Consider the entries given below. Count the lines that include "scans" and give only the count.

○ ○ ○

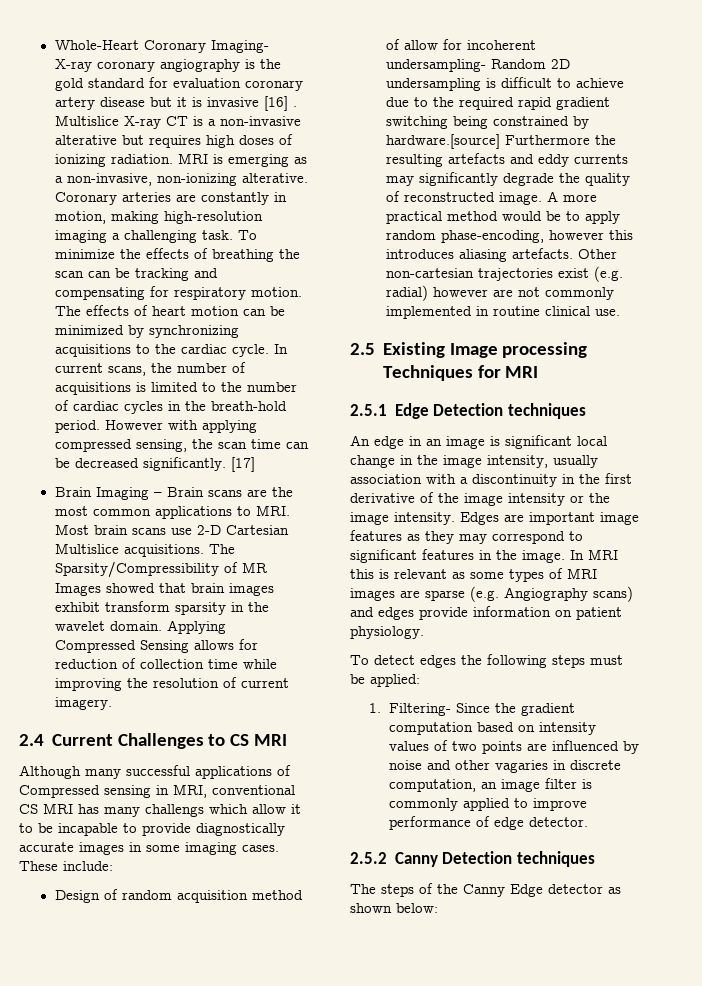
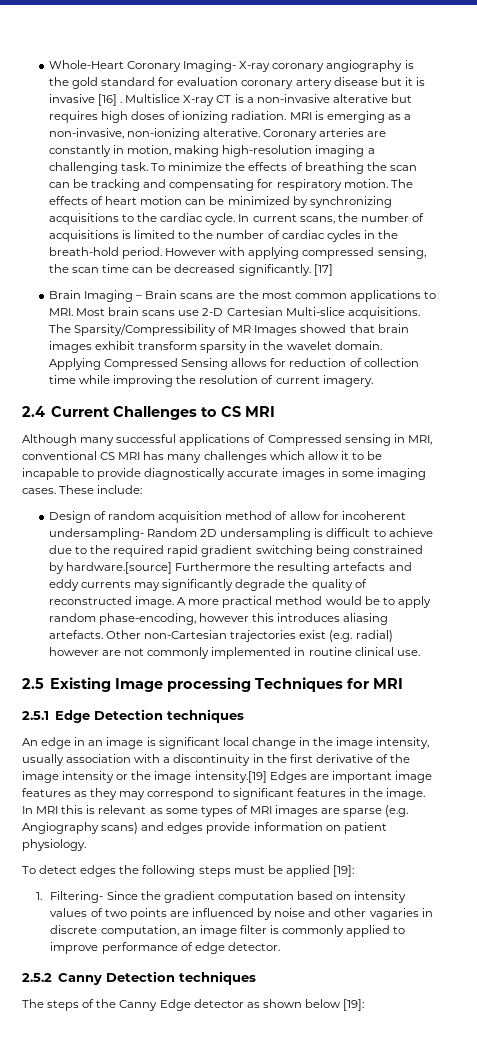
- Brain Imaging – Brain scans are the most common applications to MRI. Most brain scans use 2-D Cartesian Multislice acquisitions.
+ Brain Imaging – Brain scans are the most common applications to MRI. Most brain scans use 2-D Cartesian Multi-slice acquisitions.
- Although many successful applications of Compressed sensing in MRI, conventional CS MRI has many challengs which allow it to be incapable to provide diagnostically accurate images in some imaging cases.
+ Although many successful applications of Compressed sensing in MRI, conventional CS MRI has many challenges which allow it to be incapable to provide diagnostically accurate images in some imaging cases.
- Other non-cartesian trajectories exist (e.g. radial) however are not commonly implemented in routine clinical use.
+ Other non-Cartesian trajectories exist (e.g. radial) however are not commonly implemented in routine clinical use.
- An edge in an image is significant local change in the image intensity, usually association with a discontinuity in the first derivative of the image intensity or the image intensity. Edges are important image features as they may correspond to significant features in the image.
+ An edge in an image is significant local change in the image intensity, usually association with a discontinuity in the first derivative of the image intensity or the image intensity.[19] Edges are important image features as they may correspond to significant features in the image.
- To detect edges the following steps must be applied:
+ To detect edges the following steps must be applied [19]:
- The steps of the Canny Edge detector as shown below:
+ The steps of the Canny Edge detector as shown below [19]:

○ ○ ○

● **Response below**
2